Saturday, 29 June 2013

New Zealand Green Party backs down on challenging pyramid aspects of current international supply side of money.

Russel Norman – New Zealand Green Party Co-leader - made headlines this week – 19 June 2013 Greens-U-turn-wont-quiet-John Key - for doing a public backflip on looking into alternative ideas to what is currently said to be “Generally accepted worldwide best practice monetary policy” – and New Zealand media - in the main - painted him as a loser.

Russel Norman already having displayed a sense of growing environmental and social injustice - had “come out” - asking hard questions of the current money system orthodoxy after his 21 Feb 2013 International Finance Agreement Amendment Bill third reading - now law - in which Russel Norman admitted to having only recently gained an understanding of just how New Zealand money supply originates and under what terms and conditions;
http://www.parliament.nz/en-NZ/PB/Debates/Debates/7/a/8/50HansD_20130221_00000020-International-Finance-Agreements-Amendment.htm
Russel Norman;
"The other thing that comes out of, I think, the IMF that surprises a lot of people is when the IMF says things like most of the money that is generated is generated by the private banks. Most of us, I think—and I was certainly one of these people, until reading IMF papers—always assume that the Government created the money. That is just because I actually did not follow it closely enough, whereas the IMF is very clear that it is the private banks that create most of the money. What the IMF—or, at least, some of the researchers within the IMF—is now saying is that the Government should use its ability to create money, so that there is some publicly created money as well as the privately created money, most of which is created by the private banks.
This, of course, is a pretty radical proposition, and the IMF, in putting forward this proposition, has certainly been shaking the policy debates around monetary policy all over the world, except in New Zealand, of course, where we are kind of locked into some weird backwater where the Government does not want to have a debate around any of this kind of stuff. But if you read the international literature, it is pretty good."
end quote

I myself was very disappointed that Russel Norman it seemed – after all was said and done – had “come out” before having done sufficient personal research to defend the subject when attacked in public by proponents of the current system - despite how far the debate has moved internationally at the very highest levels of the international supply side of money – about the pyramid aspects of it. But I do not concur with those making comment that anyone admitting such a lack of knowledge of monetary matters so late in the piece should be the leader of any political party.

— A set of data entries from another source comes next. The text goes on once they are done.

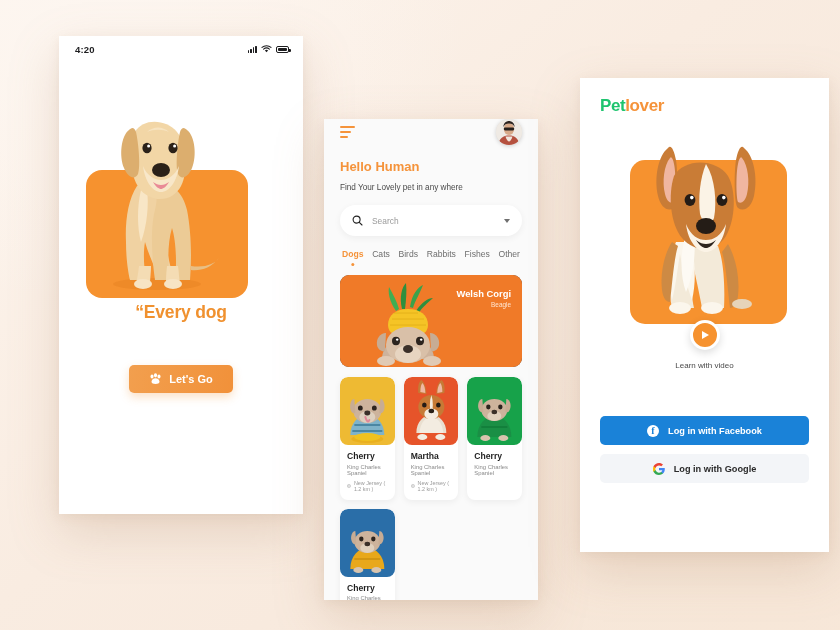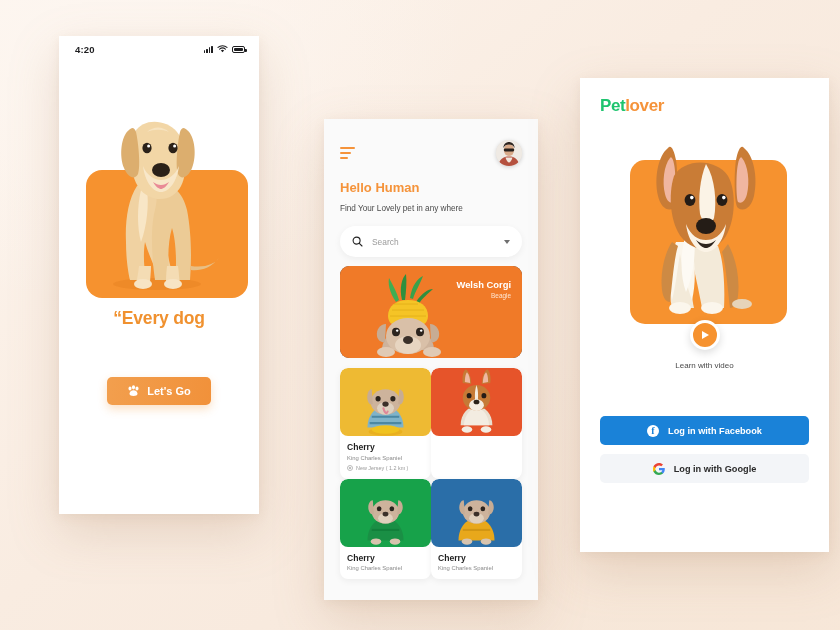"4:20" #phone1 { width: 200px -> 244px }
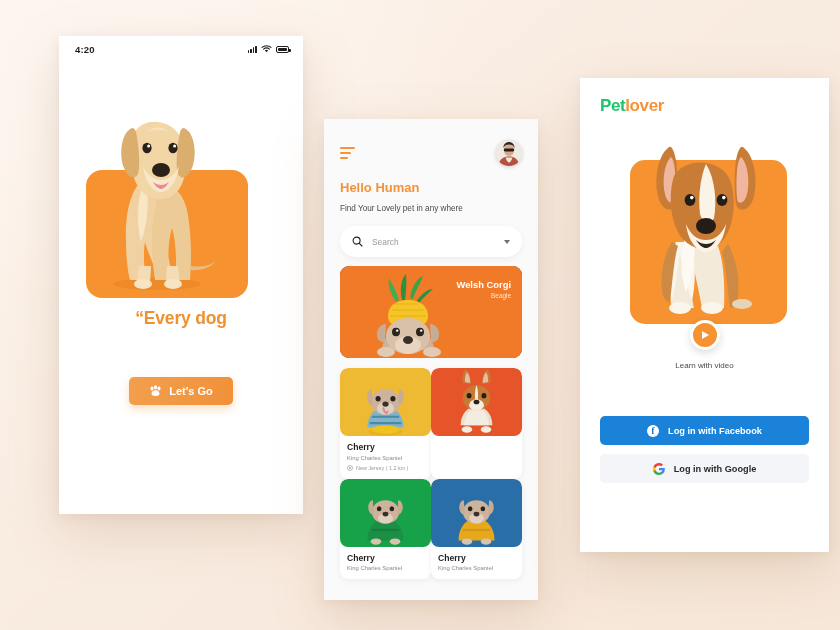"Hello Human" .p2-pad { padding: 21px 16px 0 -> 0 16px 0 }
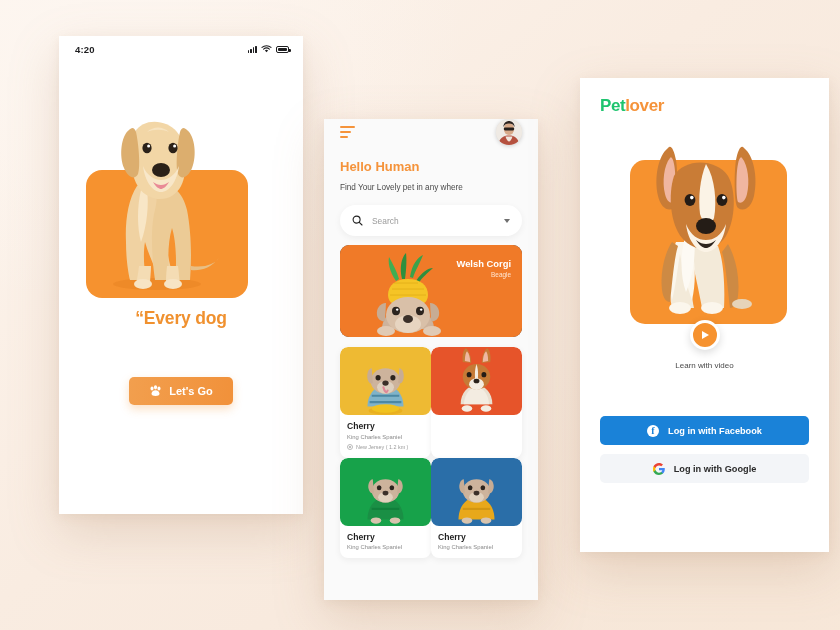"Dogs" div.tabs { html: none -> <div> <div>Dogs</div> <div>Cats</div> <div>Birds</div> <div>Rabbits</div> <div>Fishes</div> <div>Other</div> </div> }
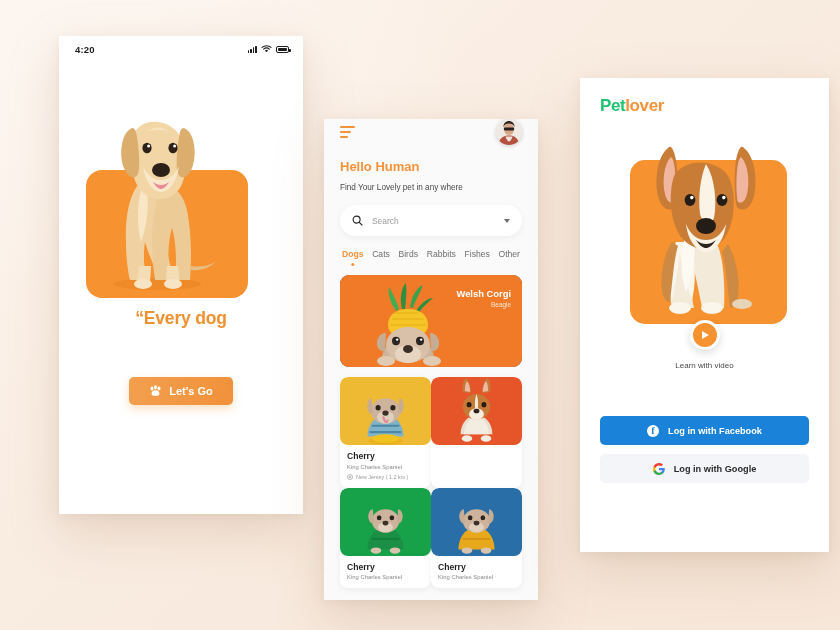"“Every dog" .quote { padding: 10px 12px -> 4px 12px }
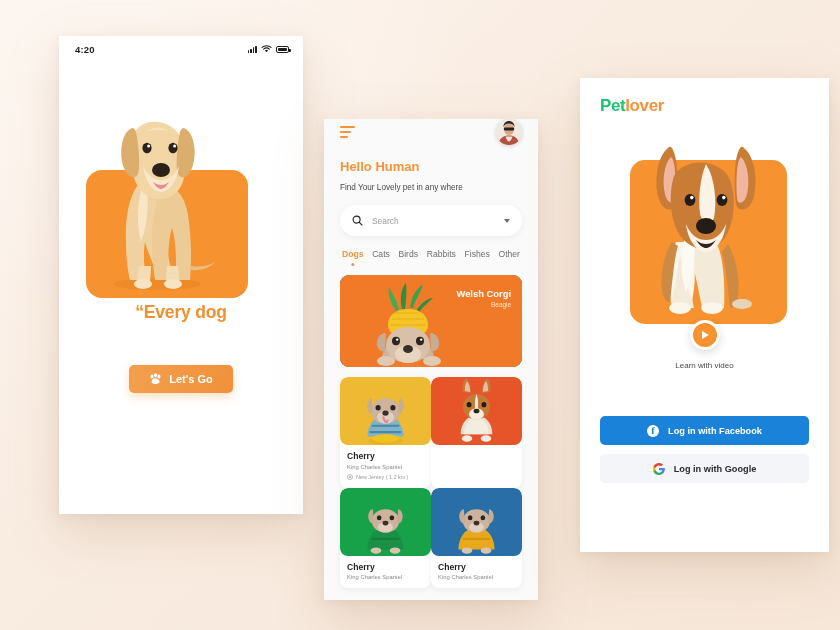"Cherry" .grid { gap: none -> 9px; grid-template-columns: 1fr 1fr -> 1fr 1fr 1fr }
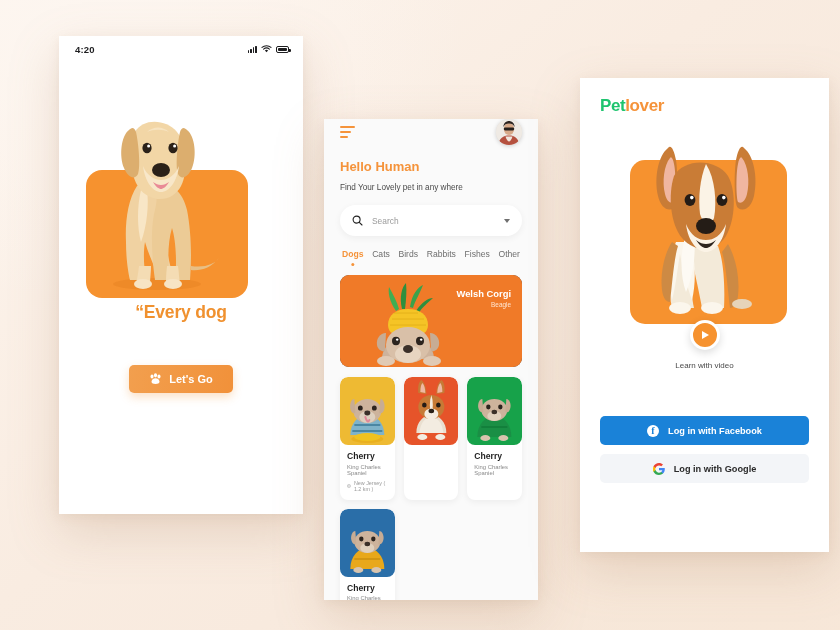"Martha" div.pcard-body { html: none -> <div> <div>Martha</div> <div>King Charles Spaniel</div> <div> <svg> <circle></circle> <circle></circle> </svg> <span>New Jersey ( 1.2 km )</span> </div> </div> }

I say this because there are already plenty of so-called public representatives who have a full knowledge of the pyramid aspects of New Zealands money system arrangements - that have - for various reasons - chosen to make it very much an officially sanctioned cover up that does not take to much looking to prove.

New Zealand Prime Minister and former international investment banker John Key -17 November 2012;
“Our (Govt) debt to GDP levels by then will top at just under 30 percent, in other words, um, we'll be relatively lowly indebted compared to countries like America and Europe, but I put it to you we are a small open economy, we have high levels of private sector debt, we, mum and dad, have borrowed that debt effectively from foreigners because their local bank has sourced that from foreigners.”
end quote

Private corporations now govern America by buying influence over political process. Read this 31 May 2013 New Zealand Parliamentary report to understand how these influences pass down  due to the fact that what currently circulates as our entire money supply originates as loans owed to those very same foreign corporations;
http://www.parliament.nz/en-NZ/PB/SC/Documents/Reports/b/4/2/50DBSCH_SCR5862_1-Public-Finance-Fiscal-Responsibility-Amendment-Bill.htm
"The Act does not mention monetary policy. The majority of us understand that in doing so, the bill aims to ensure that governments take explicit note of the fact that fiscal policy and monetary policy are interdependent; and that different fiscal strategies can prompt different monetary policy responses."
end quote

Its become apparent from official documents that the reason our so-called public representatives don't tell us we are being governed under conditions of receivership by foreign creditors is because quote "The majority of us understand" - Well I say New Zealand wider society are far more suffering an officially sanctioned cover up by parliament than any fully informed resignation to what is economic slavery by way of predatory lending from institutions who knew it was never mathematically repayable from the day it was issued.
This is not only evident in the above mentioned report - but throughout the parliamentary debate regards International Monetary Fund(IMF) regulations becoming automatic New Zealand law without passing through NZ parliament for debate;
http://www.parliament.nz/en-NZ/PB/Legislation/Bills/d/f/f/00DBHOH_BILL11131_1-International-Finance-Agreements-Amendment-Bill.htm
Hon BILL ENGLISH: “I intend to move that the bill be referred to the Finance and Expenditure Committee. Our commitments to the IMF are effectively premiums to an insurance policy against damage to our economy from an unstable world....... New Zealand has already agreed to these changes, and adopting the International Finance Agreements Amendment Bill simply puts that agreement into practice......The bill also creates a regulation-making power in the principal Act so that further updates to the articles can be made by regulation. This power will simplify the process by which New Zealand meets its obligations. Once changes to the articles are agreed to by the requisite majority of members of the international financial institutions, New Zealand will be bound by the amendments, which means that we are required to bring our domestic legislation into line with our international obligations.”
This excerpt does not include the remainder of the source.